### The data ###

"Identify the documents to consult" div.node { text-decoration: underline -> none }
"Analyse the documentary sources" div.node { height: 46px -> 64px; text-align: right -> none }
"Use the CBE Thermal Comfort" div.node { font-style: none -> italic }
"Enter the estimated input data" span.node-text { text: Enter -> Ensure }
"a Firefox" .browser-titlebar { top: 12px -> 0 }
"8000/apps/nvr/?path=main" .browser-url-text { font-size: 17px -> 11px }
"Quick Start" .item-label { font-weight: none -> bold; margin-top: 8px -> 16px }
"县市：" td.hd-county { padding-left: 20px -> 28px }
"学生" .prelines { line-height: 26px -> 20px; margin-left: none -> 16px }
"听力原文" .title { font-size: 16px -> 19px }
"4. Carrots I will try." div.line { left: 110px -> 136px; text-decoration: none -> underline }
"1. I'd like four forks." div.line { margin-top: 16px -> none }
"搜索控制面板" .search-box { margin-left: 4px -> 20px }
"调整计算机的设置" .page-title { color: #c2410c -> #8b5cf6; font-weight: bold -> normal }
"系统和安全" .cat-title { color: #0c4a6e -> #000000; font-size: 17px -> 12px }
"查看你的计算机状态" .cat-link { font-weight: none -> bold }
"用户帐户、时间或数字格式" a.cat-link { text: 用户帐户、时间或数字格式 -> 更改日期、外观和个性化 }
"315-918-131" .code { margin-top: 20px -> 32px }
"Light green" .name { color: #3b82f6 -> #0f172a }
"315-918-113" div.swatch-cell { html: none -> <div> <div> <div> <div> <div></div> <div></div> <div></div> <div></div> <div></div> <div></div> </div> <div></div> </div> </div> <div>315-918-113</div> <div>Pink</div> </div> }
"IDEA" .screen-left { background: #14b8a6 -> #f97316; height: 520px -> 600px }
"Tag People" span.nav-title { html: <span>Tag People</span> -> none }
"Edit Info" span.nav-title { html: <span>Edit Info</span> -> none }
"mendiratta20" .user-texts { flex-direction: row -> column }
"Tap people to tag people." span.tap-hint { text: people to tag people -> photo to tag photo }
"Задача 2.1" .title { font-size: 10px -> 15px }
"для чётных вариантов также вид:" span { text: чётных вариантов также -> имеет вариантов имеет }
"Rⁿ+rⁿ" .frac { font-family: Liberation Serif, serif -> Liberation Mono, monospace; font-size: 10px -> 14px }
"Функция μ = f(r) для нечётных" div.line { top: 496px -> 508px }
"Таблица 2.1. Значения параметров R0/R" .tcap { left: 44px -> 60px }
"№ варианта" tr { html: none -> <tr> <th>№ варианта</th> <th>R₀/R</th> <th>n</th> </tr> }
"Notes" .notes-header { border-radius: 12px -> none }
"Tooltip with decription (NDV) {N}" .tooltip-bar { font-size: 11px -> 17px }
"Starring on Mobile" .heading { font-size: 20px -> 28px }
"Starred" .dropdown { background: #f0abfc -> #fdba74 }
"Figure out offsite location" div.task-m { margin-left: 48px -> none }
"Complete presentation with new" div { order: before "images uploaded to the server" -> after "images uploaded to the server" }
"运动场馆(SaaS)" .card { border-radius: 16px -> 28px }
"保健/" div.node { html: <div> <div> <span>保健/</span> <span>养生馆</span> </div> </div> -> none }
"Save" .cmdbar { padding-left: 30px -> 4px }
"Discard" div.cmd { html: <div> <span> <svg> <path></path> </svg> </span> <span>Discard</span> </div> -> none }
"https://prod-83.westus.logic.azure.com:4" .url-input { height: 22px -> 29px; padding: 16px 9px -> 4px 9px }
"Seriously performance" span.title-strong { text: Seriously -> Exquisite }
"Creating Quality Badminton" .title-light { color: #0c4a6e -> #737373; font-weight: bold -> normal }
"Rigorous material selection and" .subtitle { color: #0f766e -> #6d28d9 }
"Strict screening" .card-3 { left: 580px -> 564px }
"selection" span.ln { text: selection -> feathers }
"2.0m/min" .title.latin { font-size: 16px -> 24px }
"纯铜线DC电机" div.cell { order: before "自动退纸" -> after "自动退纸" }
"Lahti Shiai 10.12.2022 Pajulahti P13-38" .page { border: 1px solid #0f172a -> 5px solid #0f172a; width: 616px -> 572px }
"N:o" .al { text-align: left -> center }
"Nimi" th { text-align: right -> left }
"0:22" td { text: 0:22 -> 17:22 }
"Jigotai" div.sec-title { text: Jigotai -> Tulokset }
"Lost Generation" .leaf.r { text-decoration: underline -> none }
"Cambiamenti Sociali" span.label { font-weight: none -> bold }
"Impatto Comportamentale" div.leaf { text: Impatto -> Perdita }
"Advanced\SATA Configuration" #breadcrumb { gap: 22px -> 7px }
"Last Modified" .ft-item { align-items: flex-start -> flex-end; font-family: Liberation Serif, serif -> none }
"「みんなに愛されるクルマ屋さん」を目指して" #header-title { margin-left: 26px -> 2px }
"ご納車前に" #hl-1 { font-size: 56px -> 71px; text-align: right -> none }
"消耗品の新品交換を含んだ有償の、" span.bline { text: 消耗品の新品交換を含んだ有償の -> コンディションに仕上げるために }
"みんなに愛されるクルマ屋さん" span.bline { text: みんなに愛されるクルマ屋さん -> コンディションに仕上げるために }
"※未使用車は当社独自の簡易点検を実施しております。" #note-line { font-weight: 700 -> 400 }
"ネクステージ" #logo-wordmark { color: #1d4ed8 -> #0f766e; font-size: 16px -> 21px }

###

- [Exercise]
With the line that has "border-radius: 12px ->" as the first and the line that has "margin-left: 48px ->" as the last, repeat exactly that run of lines above and no more.

- [Task solution]
"Notes" .notes-header { border-radius: 12px -> none }
"Tooltip with decription (NDV) {N}" .tooltip-bar { font-size: 11px -> 17px }
"Starring on Mobile" .heading { font-size: 20px -> 28px }
"Starred" .dropdown { background: #f0abfc -> #fdba74 }
"Figure out offsite location" div.task-m { margin-left: 48px -> none }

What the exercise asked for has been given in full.